Put yourself in this situation.

Imagine a patient says they don’t want dinner. Fine, fair enough, they don’t want dinner tonight. But what if you know that patient should have dinner? They may be underweight and have refused food for the past two days.

You have technically asked them if they want to eat. And ‘technically’ in this instance is fine, isn’t it? Because you’ve done your job and asked the patient if they want food and they’ve said ‘no’.

Anything wrong with this situation? Plenty. The patient doesn’t get dinner.

Often the skill is in the delivery not in a tick box. Nutrition is too important to be dimissed with ‘technically I asked them’.

I always enjoy being a part of the food delivery on wards. I enjoy the opportunity to interact with patients and the occasional challenges to encourage eating. The reasons for “no” are rarely the same but can be grouped into certain categories:

  1. “That’s not what I ordered”
  2. “I don’t feel hungry”
  3. “I don’t want to eat”

Simply asking why can give you a response you can work with.

For example, it’s often possible for patients to swap for an alternative if they’re not happy with their meal. Whether they really did order what you gave them or not, they need to eat something so there’s nothing to stop you pulling out a menu card out and going through the options.

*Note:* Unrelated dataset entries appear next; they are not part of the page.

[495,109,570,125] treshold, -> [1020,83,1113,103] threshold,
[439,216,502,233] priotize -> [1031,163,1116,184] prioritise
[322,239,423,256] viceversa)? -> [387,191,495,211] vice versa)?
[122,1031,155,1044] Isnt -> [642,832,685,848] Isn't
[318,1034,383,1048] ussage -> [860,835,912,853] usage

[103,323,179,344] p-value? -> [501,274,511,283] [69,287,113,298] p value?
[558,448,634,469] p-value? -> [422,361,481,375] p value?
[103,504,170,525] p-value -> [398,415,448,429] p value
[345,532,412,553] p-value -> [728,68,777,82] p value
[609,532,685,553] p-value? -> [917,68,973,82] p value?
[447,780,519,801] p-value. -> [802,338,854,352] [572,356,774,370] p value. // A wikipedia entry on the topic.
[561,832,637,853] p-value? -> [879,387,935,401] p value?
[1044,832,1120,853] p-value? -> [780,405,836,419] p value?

If they don’t feel hungry now, do they think they’d like something else later? Or do they prefer lunch to dinner? I’ve known patietns be put off by large portions so don’t try any of it. When you know this is the problem you can address it or suggest “just see what you can manage”.

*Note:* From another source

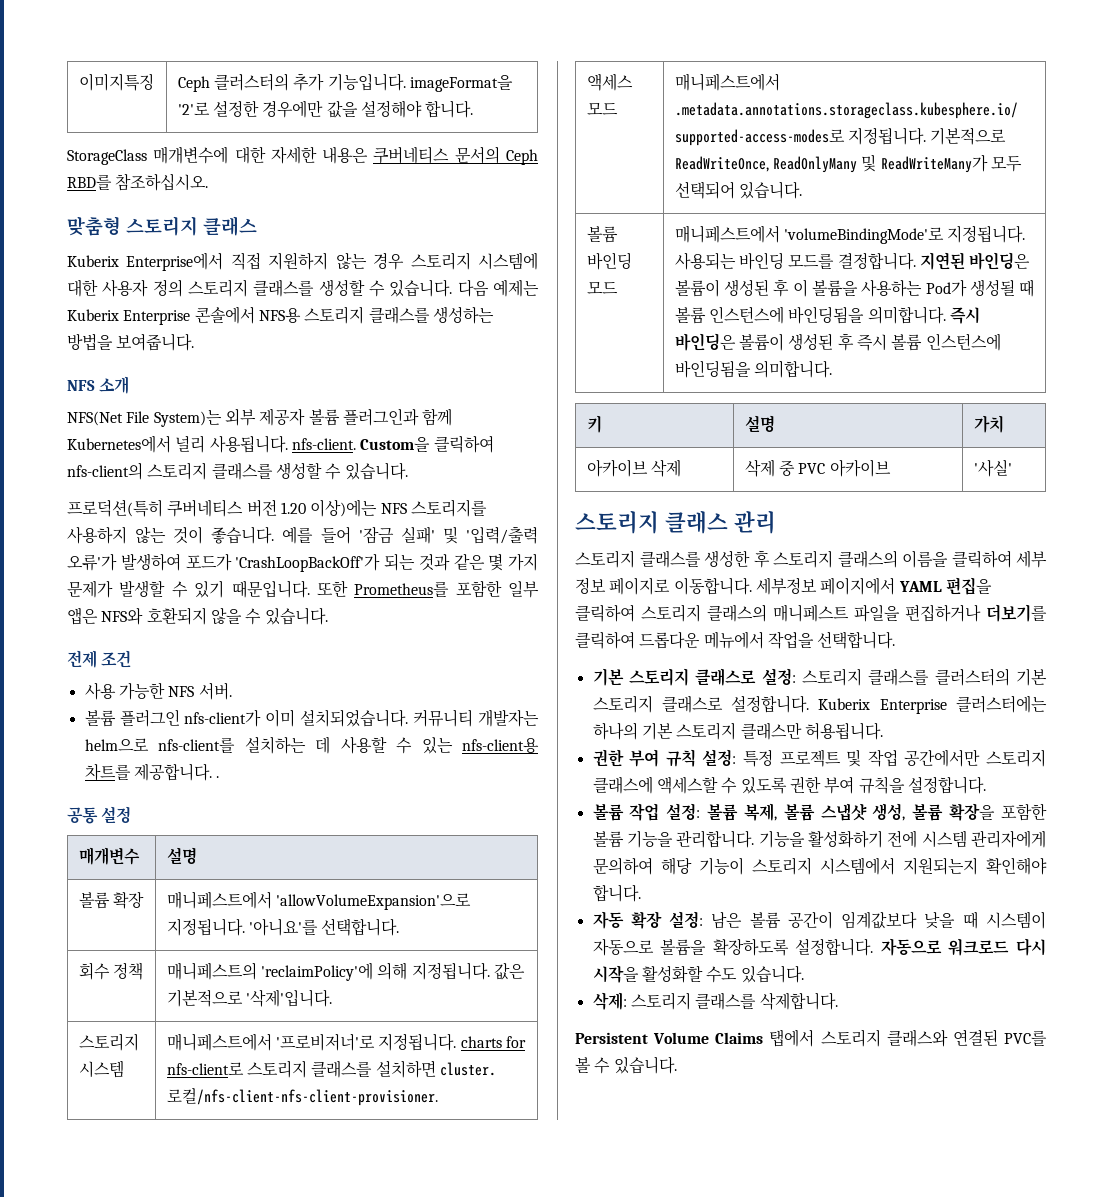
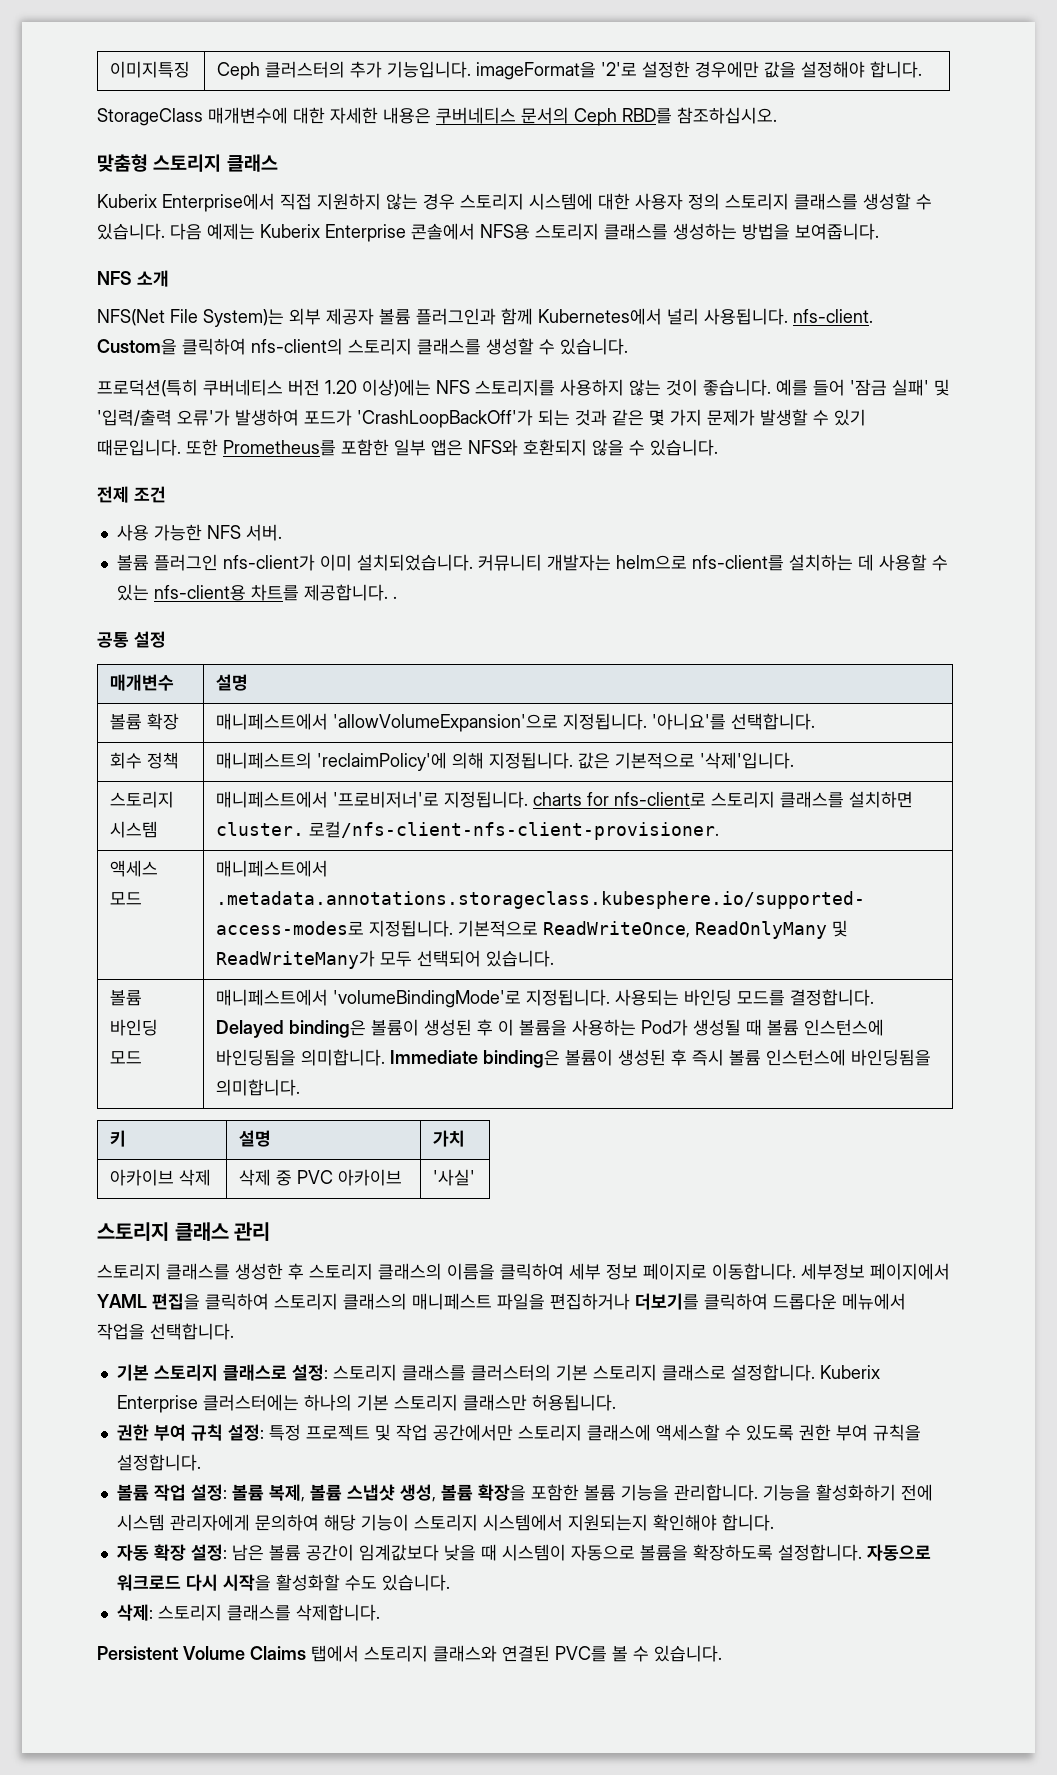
[919,252,1031,270] 지연된 바인딩은 -> [216,1020,367,1038] Delayed binding은
[949,307,980,324] [674,333,736,351] 즉시 바인딩은 -> [390,1050,561,1068] Immediate binding은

Once you’ve gained insight into that “no”, you can start to tailor your response. Despite improvements in hospital food, if patients are staying more than a week there can be a sense of repetition. To try to offset the lack of excitement around the eating experience and I tend to go through my maitre’d spiel, presenting the food with a ‘voila’, enthusiastically stating “look at this food the chef has cooked for you today, we’ve got soup, wonderfully followed by chicken with mashed potatoes…”.

Conversations around food can help you get to know patients and build trust. A patient once told me she wasn’t into savoury food but that she loved cakes. She told me that at Christmas time her family used to have so many cakes that she couldn’t get into the house!

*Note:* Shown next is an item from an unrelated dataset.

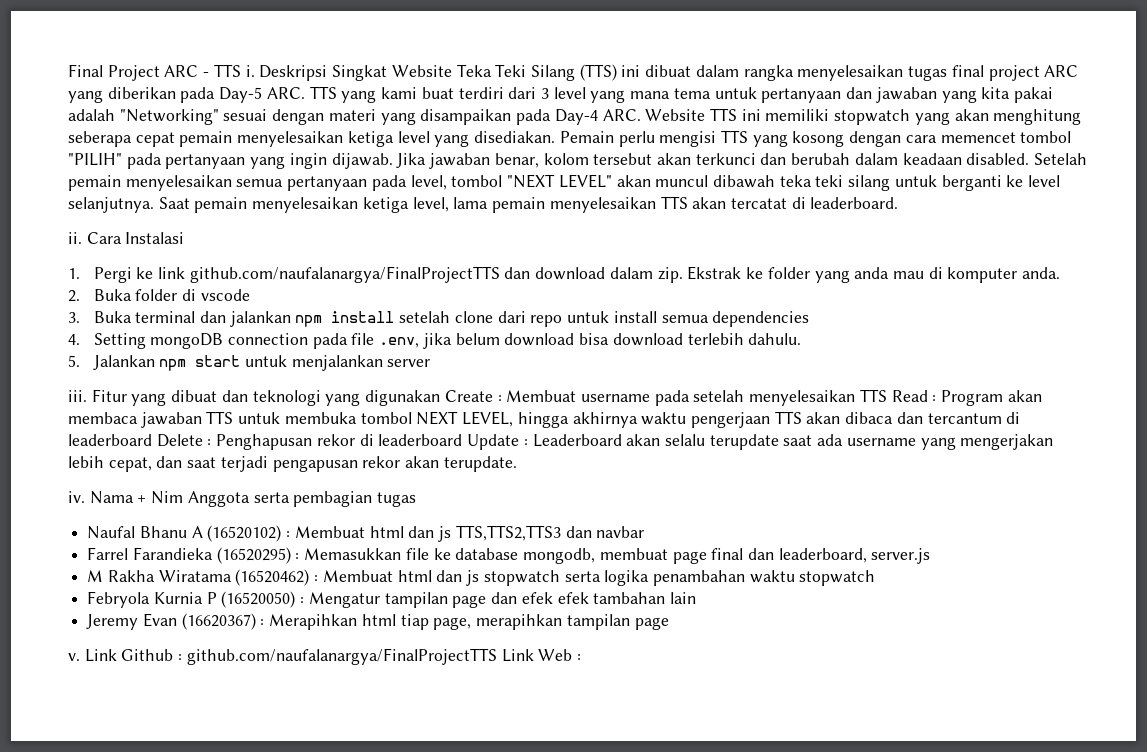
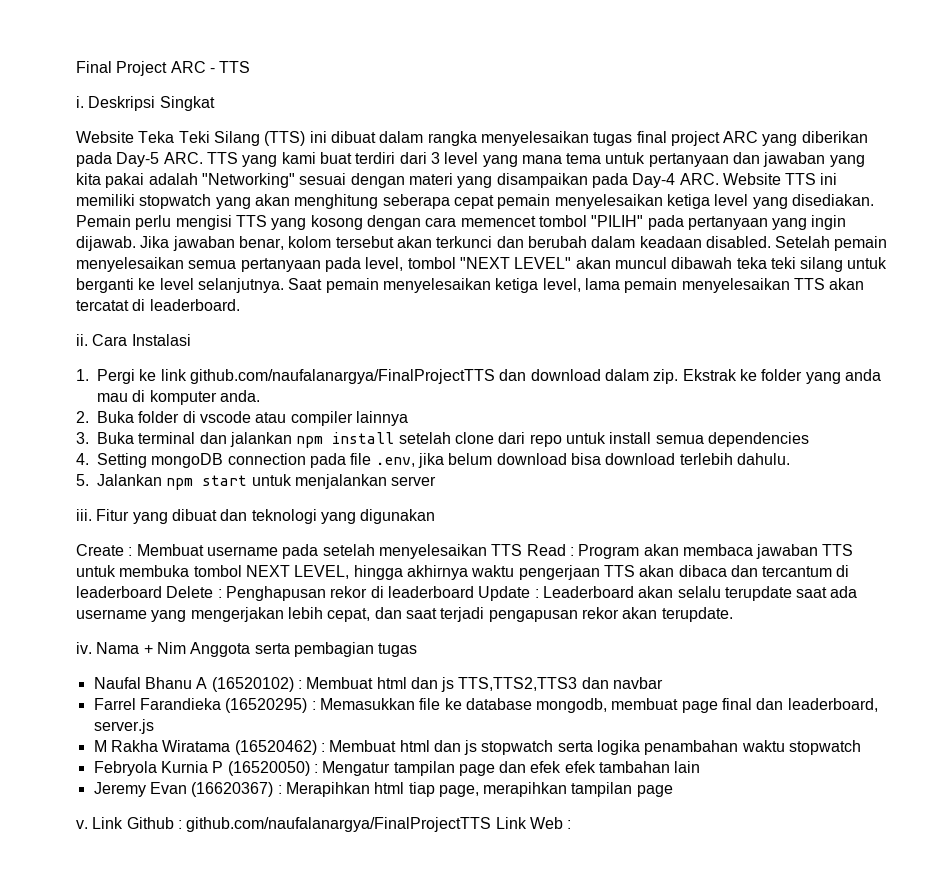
(241, 70) none -> (251, 67) //
(388, 73) none -> (215, 103) //
(250, 295) none -> [255,411,408,426] atau compiler lainnya
(441, 398) none -> (436, 516) //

I told her that after dinner I’d make her a hot drink and I’ll have the chef whip something up for her, noting to get her something from the cake tin after dinner. She tucked into her food and was delighted to get coffee and a cake afterwards and I was delighted that she’d made a big dent in her dinner.

And if all of that doesn’t work then I throw in a couple of snippets in a conspiratorial voice “and you know you can eat the courses in any order you like”, “you don’t even have to do the dishes”and “it’s free”.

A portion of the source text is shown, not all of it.